Final score: 10 points for media hype, nil for Ireland's bloody history.
East Brunswick Vic
Slave labour
The federal education minister should be sent back to school.
Dr Kemp recently deemed his soon-to-be expanded youth work-for-the-dole program a "resounding success" because it embodies the notion that "those getting support should put something back into the community".
However the people who are taking far more from society than they are contributing are those on excessive salaries and in receipt or unearned property income. Where is Dr Kemp's plan to corral these massive community rorters into forced labour?
Neither does Kemp grasp that it is unjust to pay people on the basis of their contribution anyway because some have far more natural capacity to produce than others. Also, we are all entitled to something for nothing as our share of natural resources and the labour of those now dead.
What work-for-the-dole does is abolish job-search allowance for those it conscripts. One could spend five non-working days seeking a real job and receive nothing in return. The same applies under the Common Youth Allowance.
Justice, though, requires that those looking for work be paid at the same rate as those in work.
This leads me to wonder: Why do conservative politicians so hate the young and disadvantaged? Is it simply because so many of them are old and privileged?
Rydalmere NSW
Demonstrations
The vigorous demonstrations against Hanson's One Nation party by young people and members of Resistance are not only necessary but should be encouraged. Think back on history.

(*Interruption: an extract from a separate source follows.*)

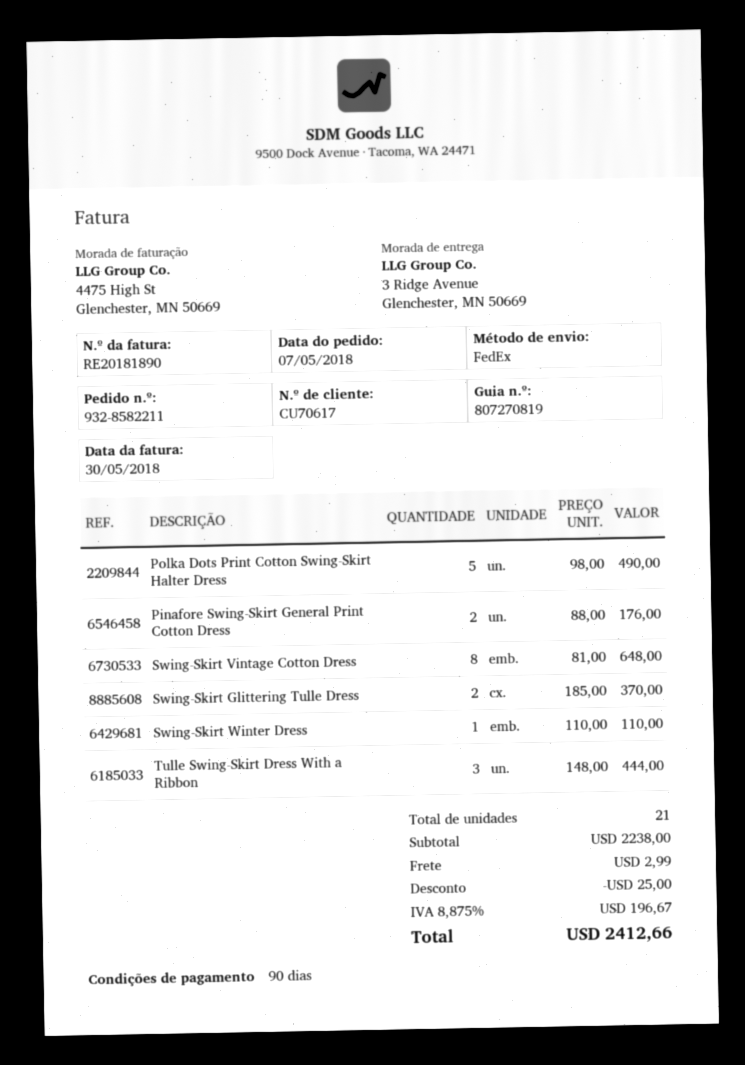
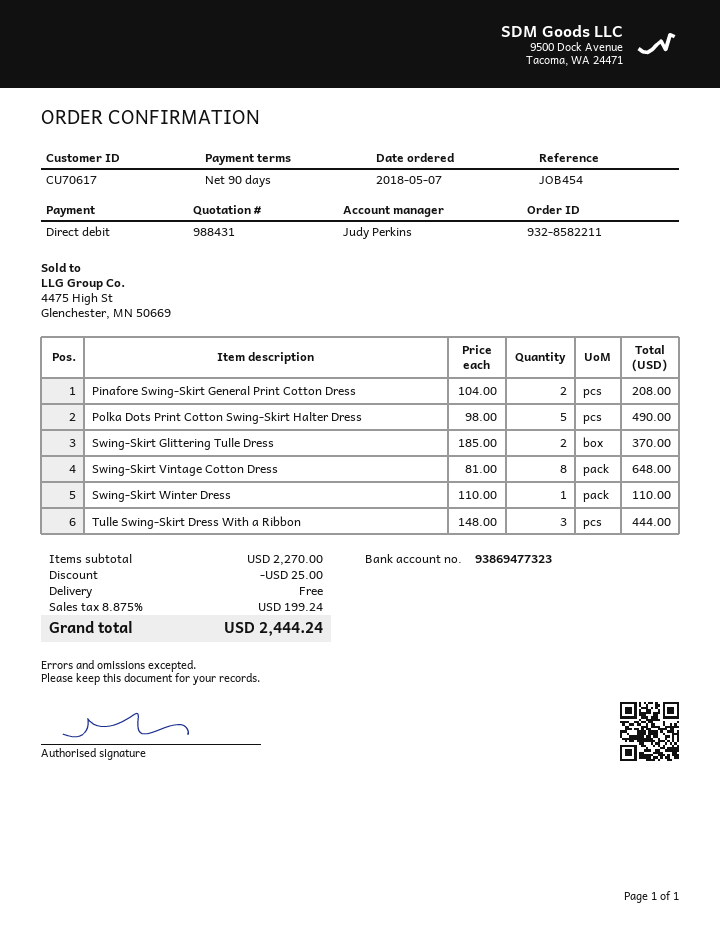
Pinafore Swing-Skirt General Print Cotton Dress: 2 x 88.00 = 176.00 -> 2 x 104.00 = 208.00
subtotal: 2238.00 -> 2270.00
shipping: 2.99 -> 0.00
tax: 8.875% = 196.67 -> 8.875% = 199.24
total: 2412.66 -> 2444.24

Prior to Hitler coming to power, the German Communist Party vigorously demonstrated against the racist, anti-Semitic policy of the Hitlerites.
Conservative forces countered with: "let's have a bit of peace and quiet round here; let's talk things through".
The Communist Party did eventually succumb to this propaganda and what was the result? Hitler, aided and abetted by big business, Krupps-Thyssen and other entrenched forces in the government bureaucracy, came to power. Millions were killed. Concentration camps bulged with victims and the smell of the gas chambers drifted over populated towns.
So let us support the young and not so young who can see the danger.
Balmain NSW
[Abridged.]
Davids dispute
The attitude of Davids Ltd management towards the striking workers [in Sydney's west] is like the "Master and the Slave". Management is forcing the following demands: Increased working hours, terminate the jobs of those workers who do not meet the requirements set and, based on a Time and Motion Study, pay reduced or the same wage for those workers who perform higher degree duties.
No working-class Marxist today needs to be taught that it is in the interest of the individual capitalist, as well as of the capitalist class generally, to reduce wages. The produce of the workers' labour, after deducting all expenses, is divided into two shares: the workers' wages and the capitalists' profits. The share called profits can not increase without the share called wages decreasing.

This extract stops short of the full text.